E há o terceiro ponto: o bairro. Esse universo social e geográfico é frequentemente mencionado na narração de Chimo, sempre referido como um lugar sem perspectivas, do qual, graças a sua capacidade de escrever e a uma bolsa de estudos, ele poderá sair para se consolidar como exceção. O bairro é, portanto, seu limite. Não havendo esperança de melhorias ali, a única perspectiva de se evitar o determinismo social é a fuga do ambiente. Mas que bairro é esse? O diretor libanês Ziad Doueiri, radicado na França, não se instala no ambiente. Pouco nos dá a ver da vida naquele espaço. Não há um senso de cotidiano, de situações que se repetem, de um mal-estar no ar. Só podemos concordar que Chimo tem de sair dali, que o bairro é um freio em sua vida, porque ele nos diz isso na narração. Mas a imagem pouco nos convence a esse respeito.

Ao mesclar um olhar mais realista com um tratamento aberto ao fabular, Doueiri, que antes dirigiu Beirute Oeste (exibido apenas em mostras no Brasil) e foi assistente de Tarantino (Cães de Alguel, Pulp Fiction, Jackie Brown), perdeu o ponto de equilíbrio. Sua narrativa encadeia acontecimentos, mas ignora os intervalos, o olhar mais observacional, a aproximação maior com o bairro, com a figuração, com as casas e com os lugares públicos.
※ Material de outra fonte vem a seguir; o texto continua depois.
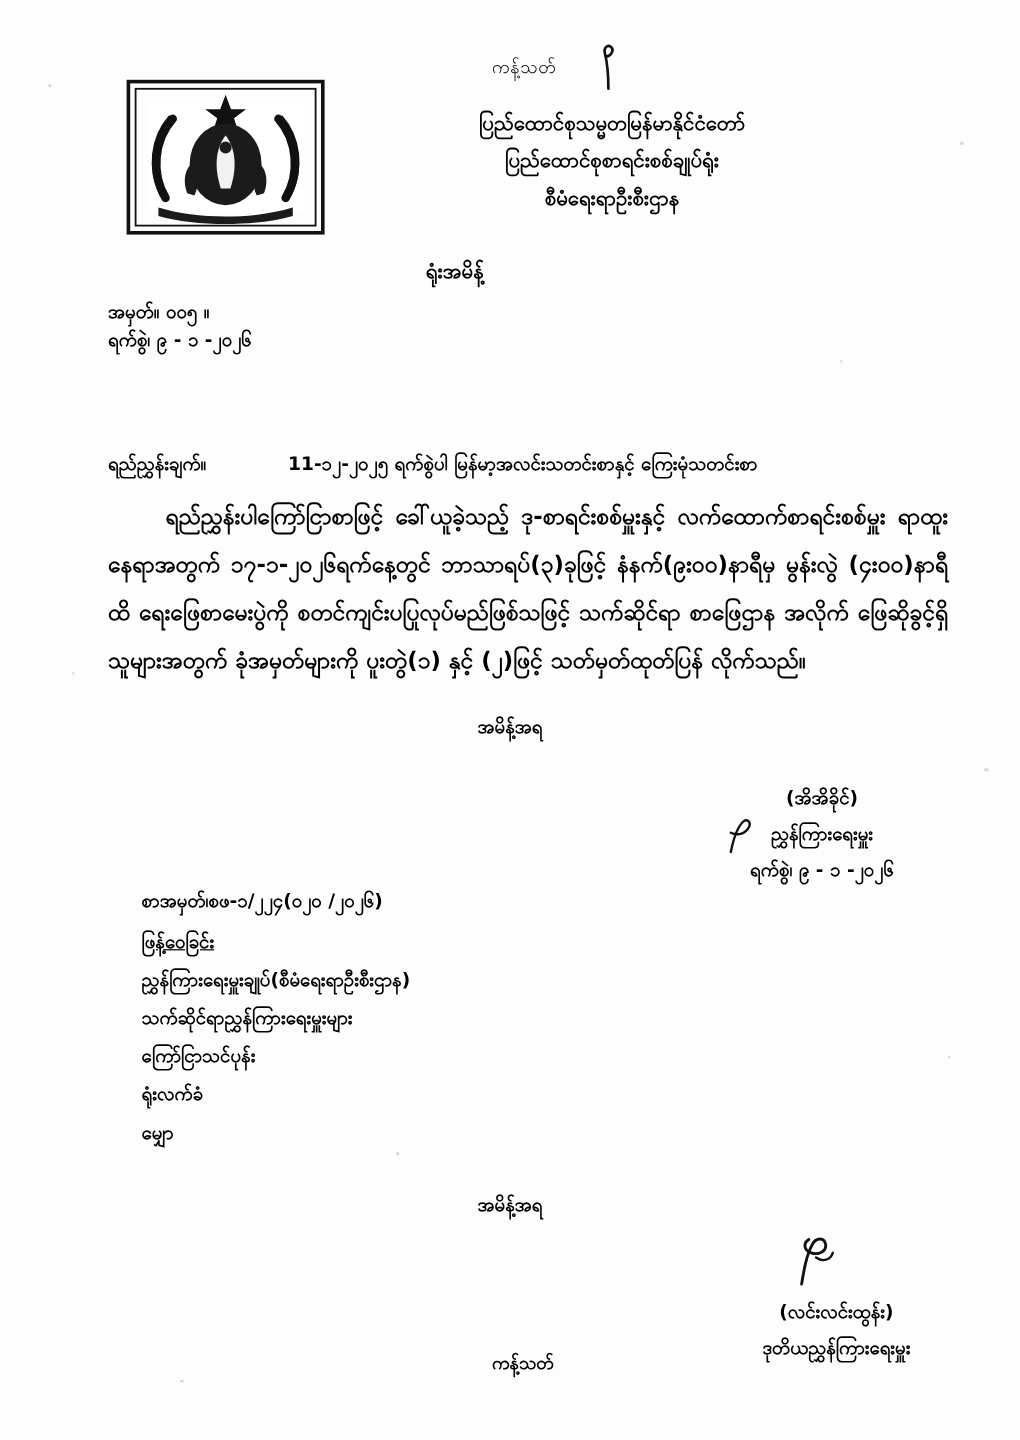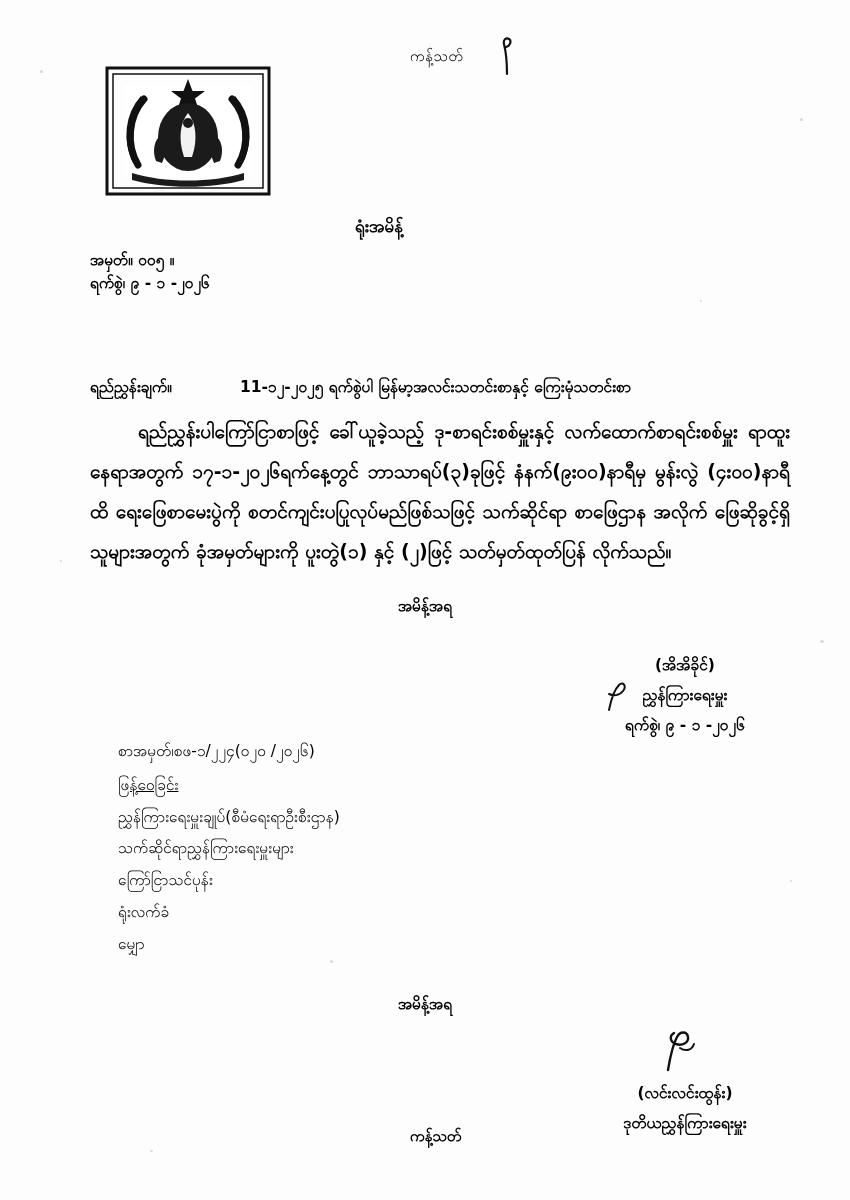--- a/index.html
+++ b/index.html
@@ -176,39 +176,39 @@
     height: 30px;
   }
 
   
   .dist {
     position: absolute;
     left: 118px;
     top: 736px;
     font-size: 15.5px;
     line-height: 2.05;
-    font-weight: 400;
+    font-weight: 700;
   }
   .dist .letter-no { margin-bottom: 2px; }
   .dist .dist-title { text-decoration: underline; }
 
   
   .by-order-2 {
     position: absolute;
     top: 994px;
     left: 0;
     width: 850px;
     text-align: center;
     font-size: 15.5px;
     font-weight: 700;
   }
   .sign-block-2 {
     position: absolute;
     top: 1078px;
-    left: 560px;
+    left: 572px;
     width: 250px;
     text-align: center;
     font-size: 15.5px;
     font-weight: 700;
     line-height: 1.95;
   }
   .sig-mark-2 {
     position: absolute;
     left: 660px;
     top: 1028px;
@@ -266,20 +266,25 @@
       </svg>
     </div>
 
     <div class="handwrite-top">ကန့်သတ်</div>
     <div class="hand-mark">
       <svg width="22" height="40" viewBox="0 0 22 40" xmlns="http://www.w3.org/2000/svg">
         <path d="M12 38 C12 26 11 16 9 8 C8 4 11 1 14 3 C17 5 15 10 11 11" fill="none" stroke="#111" stroke-width="2.2" stroke-linecap="round"></path>
       </svg>
     </div>
 
+    <div class="org-lines">
+      <div>ပြည်ထောင်စုသမ္မတမြန်မာနိုင်ငံတော်</div>
+      <div>ပြည်ထောင်စုစာရင်းစစ်ချုပ်ရုံး</div>
+      <div>စီမံရေးရာဦးစီးဌာန</div>
+    </div>
   </div>
 
   <div class="doc-title">
     <span class="t">ရုံးအမိန့်</span>
   </div>
 
   <div class="meta-row">
     <div>
       <span>အမှတ်။</span>
       <span>၀၀၅ ။</span>

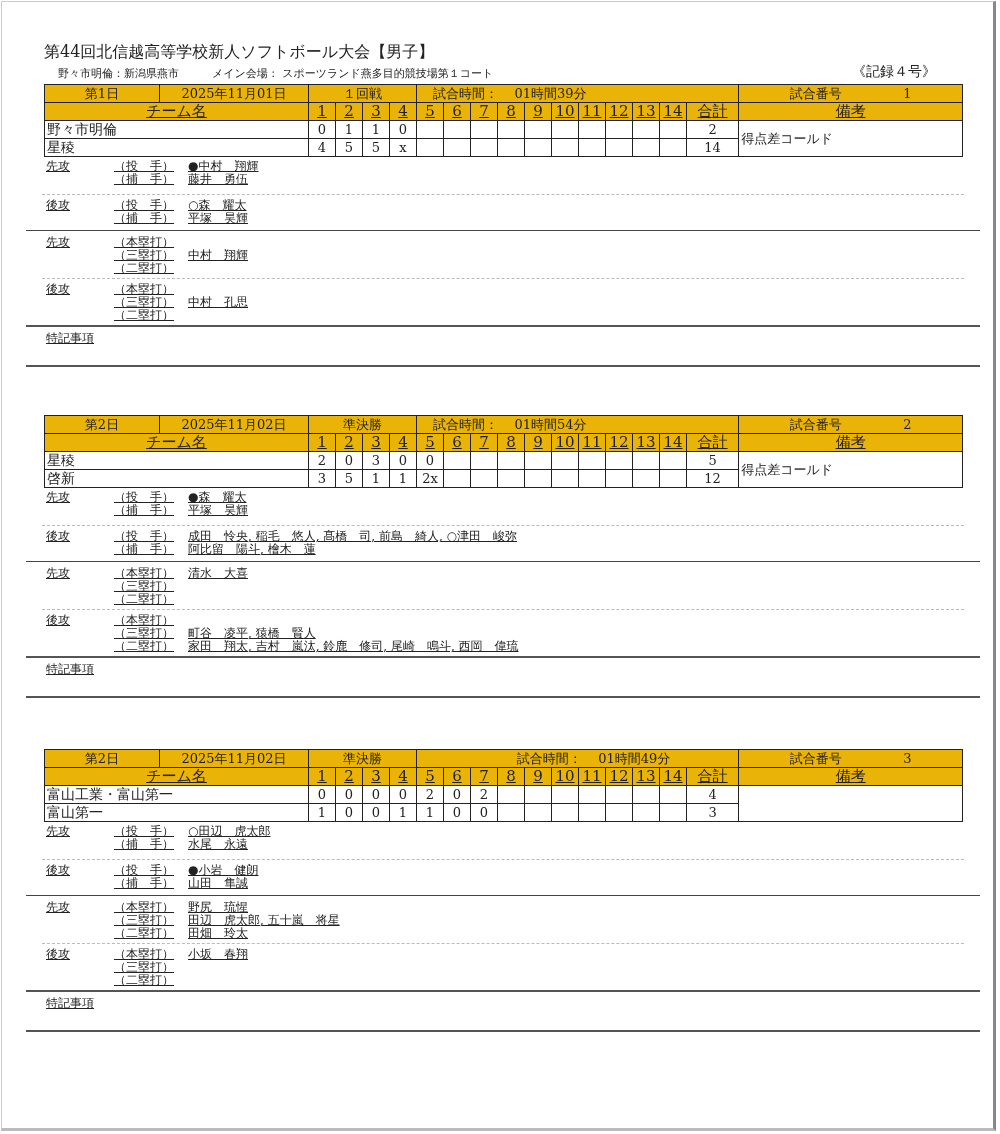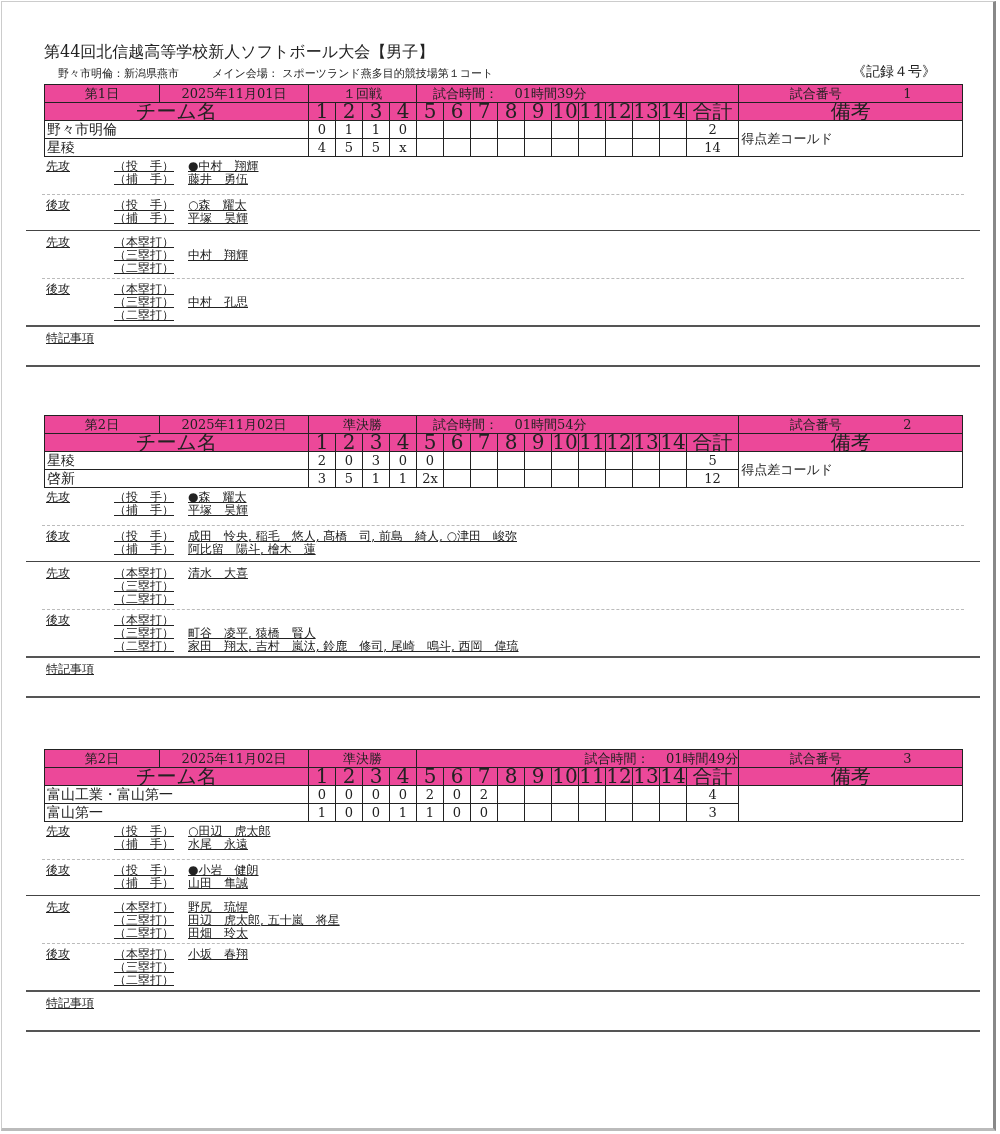--- a/index.html
+++ b/index.html
@@ -4,22 +4,22 @@
 <style>
   html, body { margin:0; padding:0; background:#fff; }
   body { width:1000px; height:1134px; position:relative; font-family:"DejaVu Serif","Liberation Serif",serif; color:#222; }
   .page { position:absolute; left:1px; top:1px; width:995px; height:1130px; border-right:3px solid #888; border-bottom:3px solid #bbb; border-left:1px solid #ccc; border-top:1px solid #ccc; box-sizing:border-box; }
   .title { position:absolute; left:44px; top:42px; font-size:16px; }
   .subtitle { position:absolute; left:58px; top:66px; font-size:11px; white-space:pre; }
   .record { position:absolute; right:64px; top:63px; font-size:14px; }
   .game { position:absolute; left:44px; width:918px; }
   table.score { border-collapse:collapse; width:918px; table-layout:fixed; font-size:13px; }
   table.score td { border:1px solid #222; padding:0; height:17px; line-height:17px; text-align:center; overflow:hidden; white-space:nowrap; }
-  .y { background:#ec4899; }
-  .hdr2 td { font-size:20px; height:19px; line-height:19px; }
+  .y { background:#eab308; }
+  .hdr2 td { font-size:15px; height:19px; line-height:19px;text-decoration:underline; }
   td.team { text-align:left !important; padding-left:2px !important; font-size:14px; }
   td.remark { text-align:left !important; padding-left:2px !important; vertical-align:middle; font-size:13px; }
   td.innv { font-size:13px; }
   .block { position:relative; font-size:12px; line-height:13px;text-decoration:underline; }
   .row { display:flex; }
   .side { width:40px; padding-left:2px; }
   .lab { width:74px; white-space:pre;margin-left:28px; }
   .val { white-space:pre; }
   .sep-dash { border-top:1px dashed #bbb; margin:0 -2px; }
   .sep-solid { border-top:1px solid #444; margin:0 -18px 0 -18px; }
@@ -382,21 +382,21 @@
         </colgroup>
         <tbody>
           <tr class="y">
             <td colspan="1" style="padding:0">
               <div style="display:flex">
                 <span style="width:114px;border-right:1px solid #222;text-align:center">第2日</span>
                 <span style="flex:1;text-align:center">2025年11月02日</span>
               </div>
             </td>
             <td colspan="4">準決勝</td>
-            <td colspan="11" style="text-align:right;padding-left:32px"><span>試合時間：</span>&nbsp;&nbsp;&nbsp;&nbsp;<span>01時間49分</span></td>
+            <td colspan="11" style="text-align:center;padding-left:32px"><span>試合時間：</span>&nbsp;&nbsp;&nbsp;&nbsp;<span>01時間49分</span></td>
             <td><span>試合番号</span><span style="display:inline-block;width:70px;text-align:right">3</span></td>
           </tr>
           <tr class="y hdr2">
             <td>チーム名</td>
             <td>1</td>
             <td>2</td>
             <td>3</td>
             <td>4</td>
             <td>5</td>
             <td>6</td>

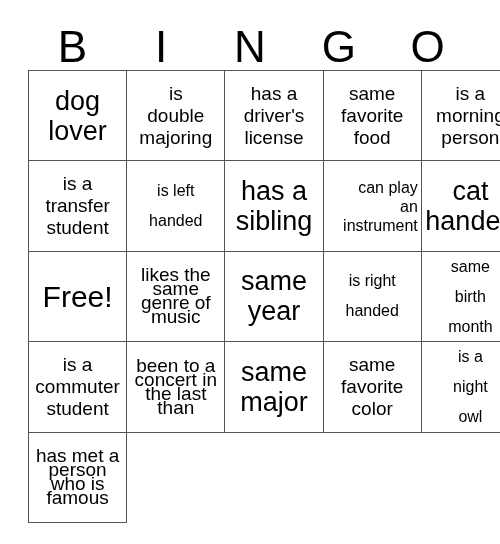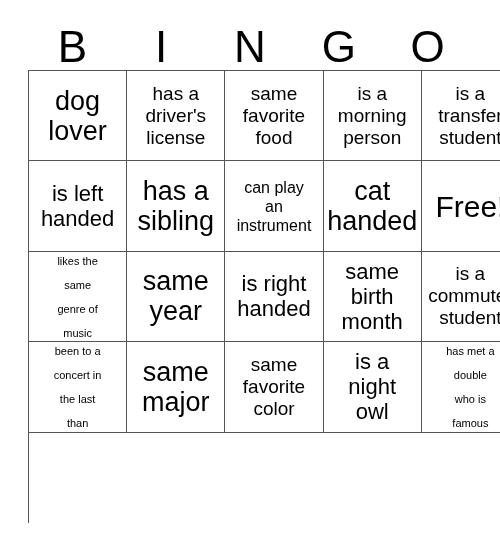--- a/index.html
+++ b/index.html
@@ -75,44 +75,49 @@
   }
   .cell-text {
     display: block;
     width: 100%;
     white-space: pre-line;
   }
 
   
   .sz-xxl .cell-text { font-size: 30px; line-height: 33px; }
   .sz-xl  .cell-text { font-size: 27px; line-height: 30px; }
-  .sz-l   .cell-text { font-size: 22px; line-height: 25px; }
+  .sz-l   .cell-text { font-size: 16px; line-height: 30px; }
   .sz-m   .cell-text { font-size: 19px; line-height: 22px; }
-  .sz-s   .cell-text { font-size: 16px; line-height: 19px; }
-  .sz-xs  .cell-text { font-size: 11px; line-height: 24px; }
+  .sz-s   .cell-text { font-size: 16px; line-height: 19px; text-align: right; }
+  .sz-xs  .cell-text { font-size: 19px; line-height: 14px; }
 </style>
 </head>
 <body>
 
 <div id="bingo-card">
 
   <div id="header-row">
     <div class="header-letter">B</div>
     <div class="header-letter">I</div>
     <div class="header-letter">N</div>
     <div class="header-letter">G</div>
     <div class="header-letter">O</div>
   </div>
 
   <div id="grid">
       <div class="cell sz-xl">
         <span class="cell-text">dog
 lover</span>
       </div>
       <div class="cell sz-m">
+        <span class="cell-text">is
+double
+majoring</span>
+      </div>
+      <div class="cell sz-m">
         <span class="cell-text">has a
 driver's
 license</span>
       </div>
       <div class="cell sz-m">
         <span class="cell-text">same
 favorite
 food</span>
       </div>
       <div class="cell sz-m">
@@ -184,19 +189,19 @@
 favorite
 color</span>
       </div>
       <div class="cell sz-l">
         <span class="cell-text">is a
 night
 owl</span>
       </div>
       <div class="cell sz-xs">
         <span class="cell-text">has met a
-double
+person
 who is
 famous</span>
       </div>
     </div>
 
 </div>
 
 </body></html>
Doueiri opta por um olhar mais movimentado, algo manifestado no trabalho da câmera, que, sem necessariamente obter efeitos plásticos marcantes, procura chamar atenção para si, indicando uma busca do diretor por “sinais de estilo”.

É preciso reconhecer que, em alguns trechos isolados, a câmera enamora-se de Lila, o que, se a reduz a uma imagem desejável e de significado enigmatíco, por outro lado encontra nela, por razões não tão identificáveis racionalmente, fragmentos de beleza e poesia. Doueiri filma Vahina com desejo e curiosidade. Ele a enquadra com a disposição de transformar seu corpo em objeto para voyeur, suas palavras em fagulhas eróticas e suas atitudes em pequenas revoluções. Mas, até a explicação para sua suposta libido desgovernada, Lila tem um mistério instigante. O diretor tenta cultivar o senso de ambiguidade (às vezes caricata), sempre situando Lila entre a pureza e a transgressão, de modo a nos permitir vê-la como um anjo tomado por desejo satânico, sem repressão verbal na expressão de sua sexualidade fantasiosa.